(Change detection outputs)
*** Block opens ***
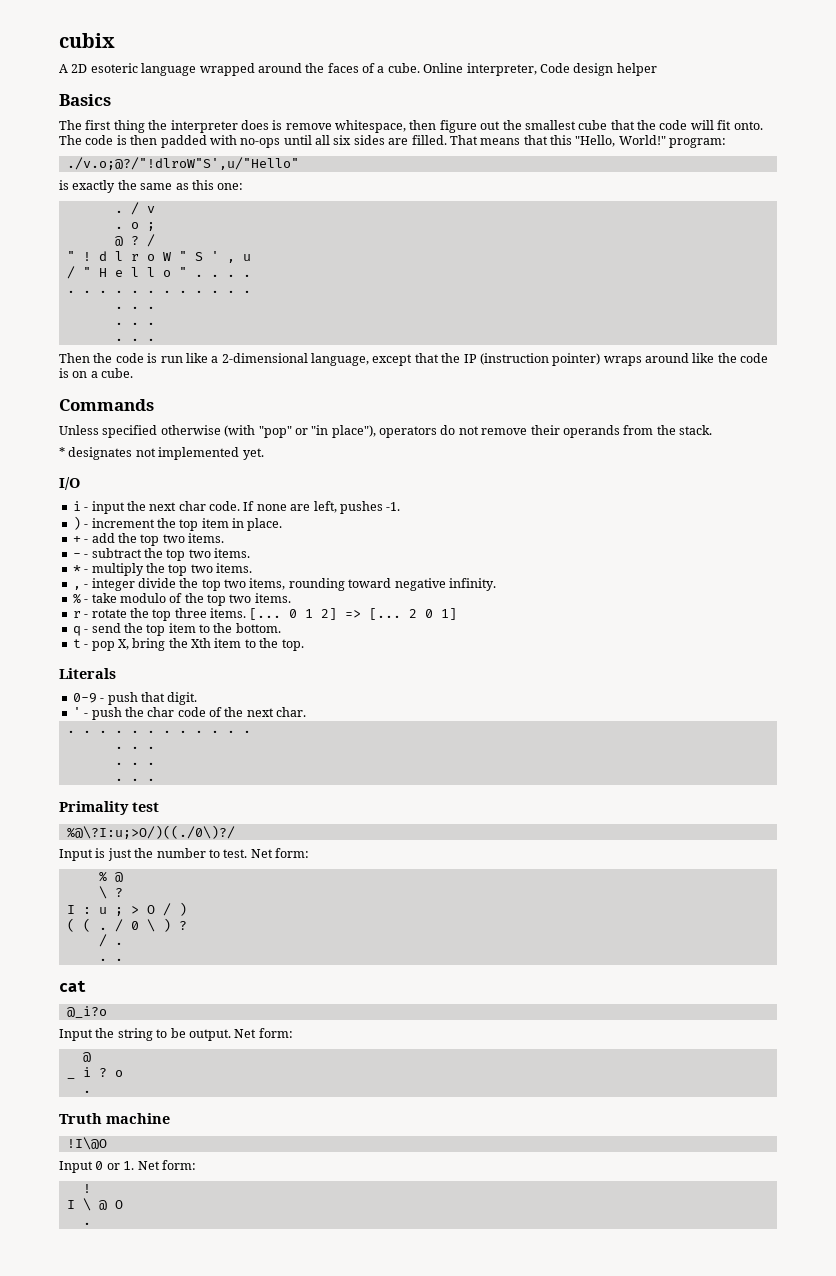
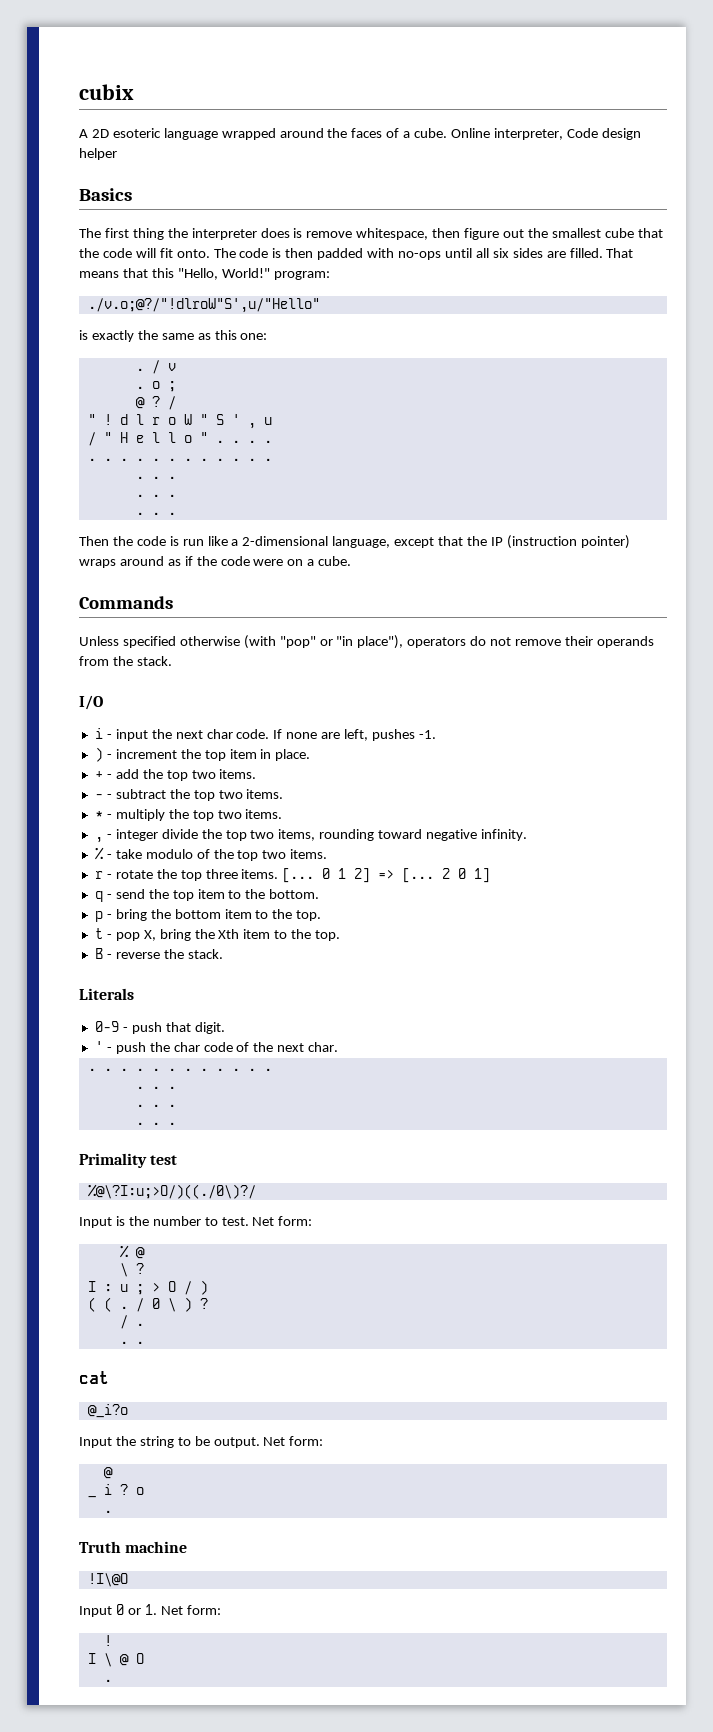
[692,353,769,363] [59,368,69,378] like the code is -> [167,556,284,566] as if the code were
[59,447,264,460] // * designates not implemented yet. -> (172, 661) none
(281, 628) none -> [94,909,322,922] // p - bring the bottom item to the top.
(304, 645) none -> [94,948,223,959] // B - reverse the stack.
[107,848,132,861] just -> (125, 1221) none

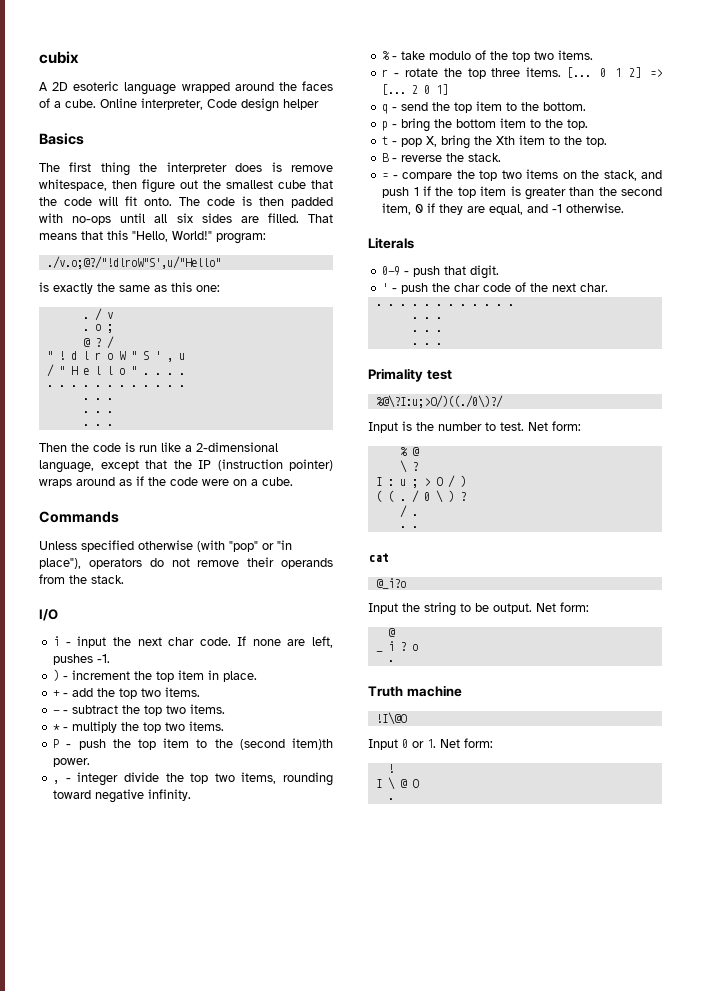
(283, 814) none -> [53,738,333,750] [53,758,91,767] // P - push the top item to the (second item)th power.
(223, 954) none -> [382,169,662,181] [382,186,662,200] [382,203,625,215] // = - compare the top two items on the stack, and push 1 if the top item is greater than the second item, 0 if they are equal, and -1 otherwise.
*** Block closes ***
Beginning with the line that holds "(283, 814) none", please give again each line exactly until the records end, and include that final line.

TASK RESULT:
(283, 814) none -> [53,738,333,750] [53,758,91,767] // P - push the top item to the (second item)th power.
(223, 954) none -> [382,169,662,181] [382,186,662,200] [382,203,625,215] // = - compare the top two items on the stack, and push 1 if the top item is greater than the second item, 0 if they are equal, and -1 otherwise.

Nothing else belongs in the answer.